[Edit tracking data]
_ _ _
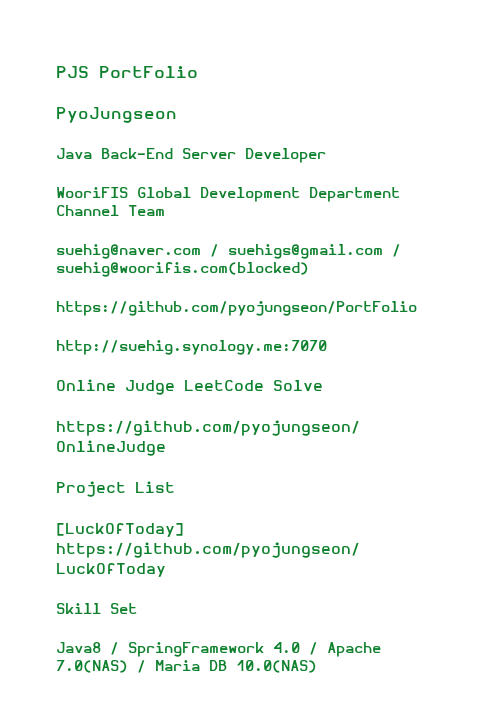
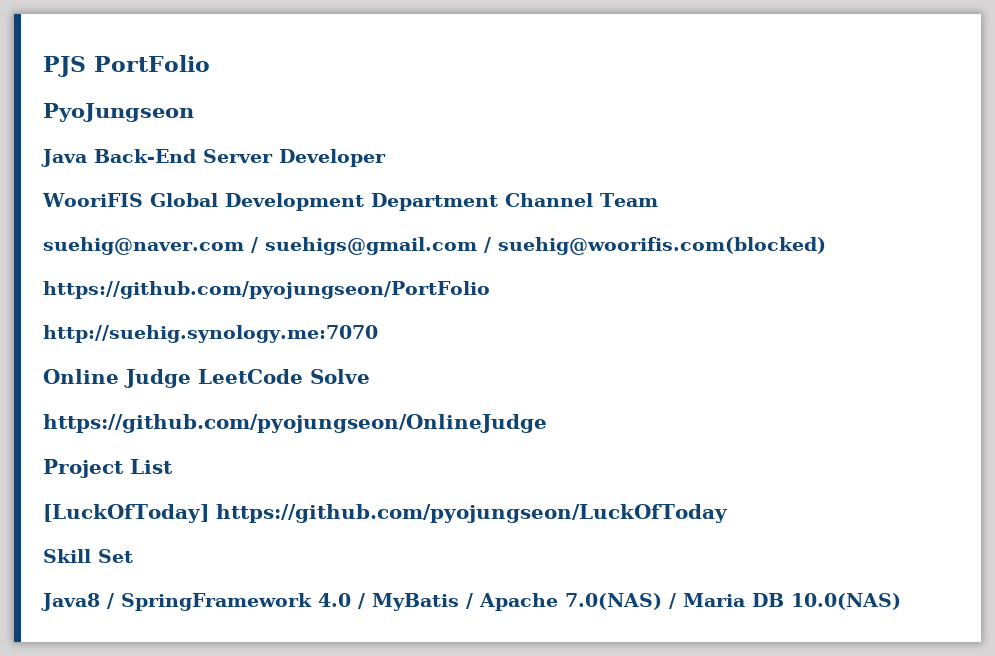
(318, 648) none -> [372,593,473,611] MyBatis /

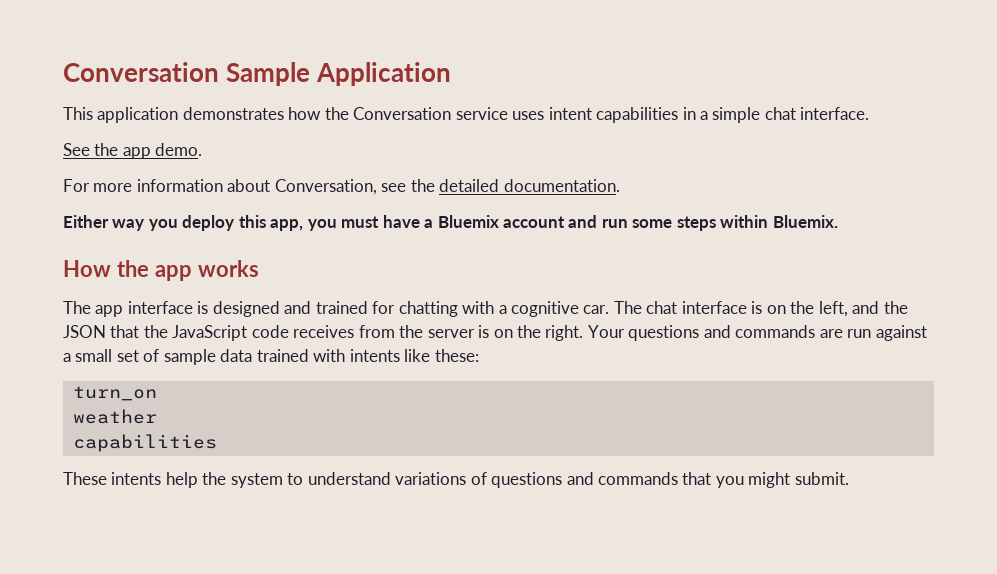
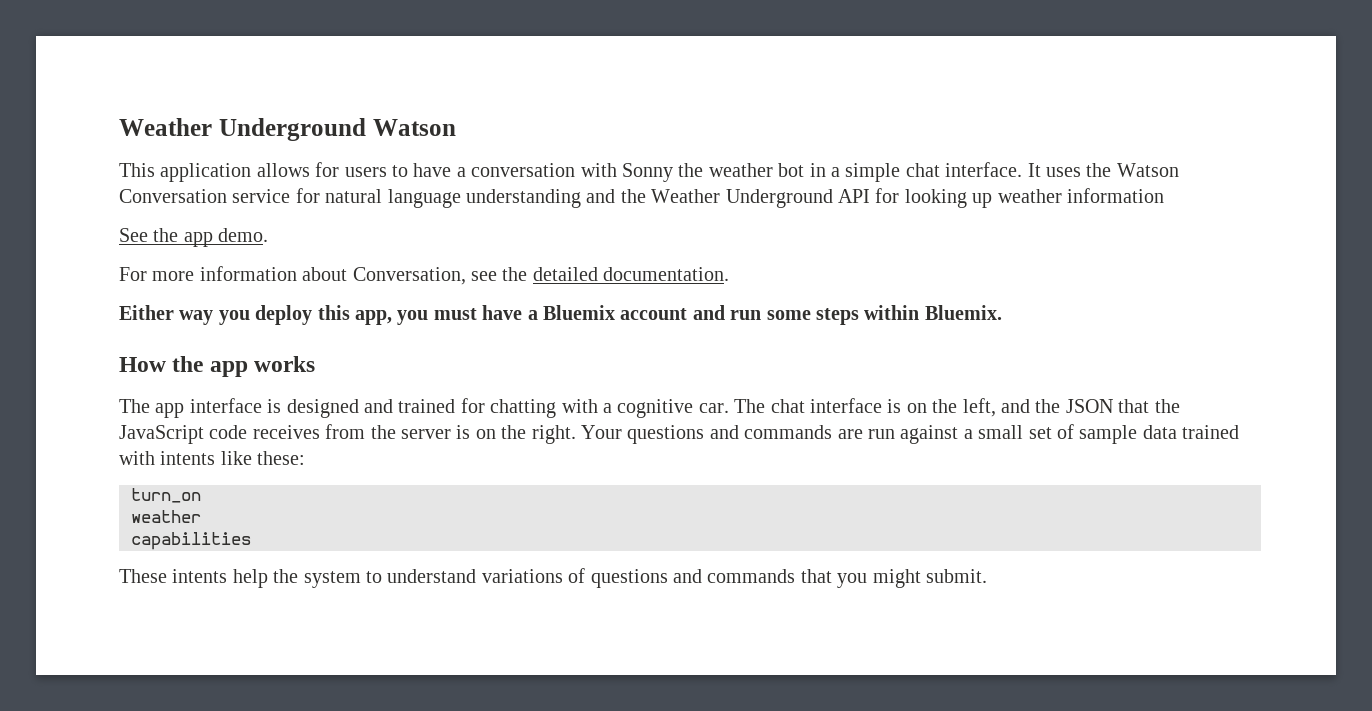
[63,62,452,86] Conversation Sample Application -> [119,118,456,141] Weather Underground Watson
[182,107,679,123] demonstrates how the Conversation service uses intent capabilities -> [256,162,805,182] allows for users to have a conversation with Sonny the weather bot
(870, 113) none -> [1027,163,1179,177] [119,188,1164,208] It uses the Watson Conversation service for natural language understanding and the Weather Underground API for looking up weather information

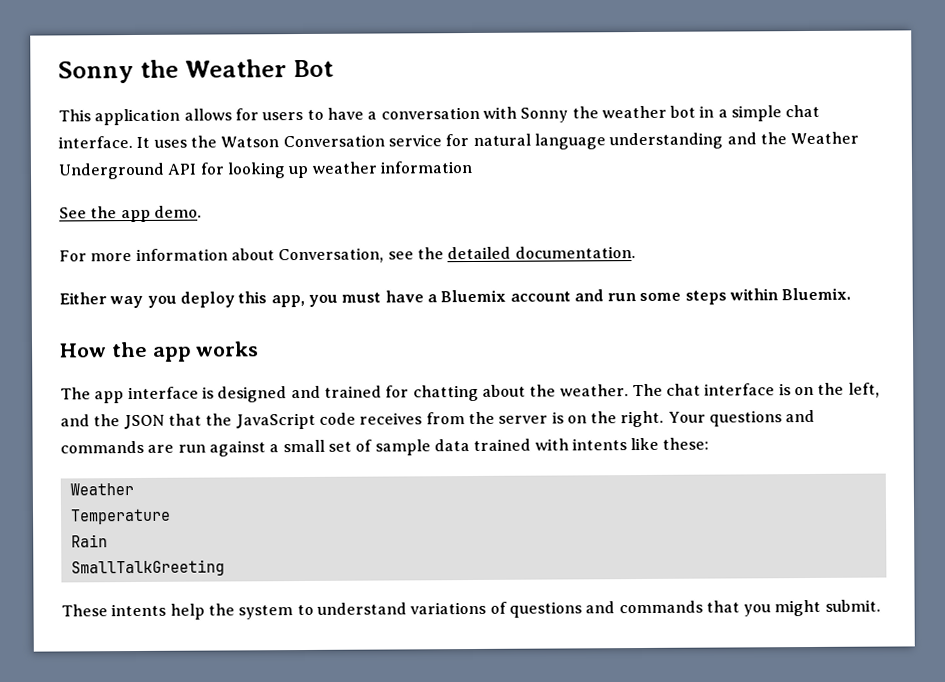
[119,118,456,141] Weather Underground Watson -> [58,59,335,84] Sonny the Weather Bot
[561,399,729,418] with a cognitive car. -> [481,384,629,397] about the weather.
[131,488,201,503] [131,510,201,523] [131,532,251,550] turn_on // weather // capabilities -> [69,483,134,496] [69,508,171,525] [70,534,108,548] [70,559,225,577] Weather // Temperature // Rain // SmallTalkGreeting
_ _ _
Prompt ▸ Give the data again exactly as it stands, apart from the pictures.

Exercise solution ▸
(318, 648) none -> [372,593,473,611] MyBatis /

[63,62,452,86] Conversation Sample Application -> [119,118,456,141] Weather Underground Watson
[182,107,679,123] demonstrates how the Conversation service uses intent capabilities -> [256,162,805,182] allows for users to have a conversation with Sonny the weather bot
(870, 113) none -> [1027,163,1179,177] [119,188,1164,208] It uses the Watson Conversation service for natural language understanding and the Weather Underground API for looking up weather information

[119,118,456,141] Weather Underground Watson -> [58,59,335,84] Sonny the Weather Bot
[561,399,729,418] with a cognitive car. -> [481,384,629,397] about the weather.
[131,488,201,503] [131,510,201,523] [131,532,251,550] turn_on // weather // capabilities -> [69,483,134,496] [69,508,171,525] [70,534,108,548] [70,559,225,577] Weather // Temperature // Rain // SmallTalkGreeting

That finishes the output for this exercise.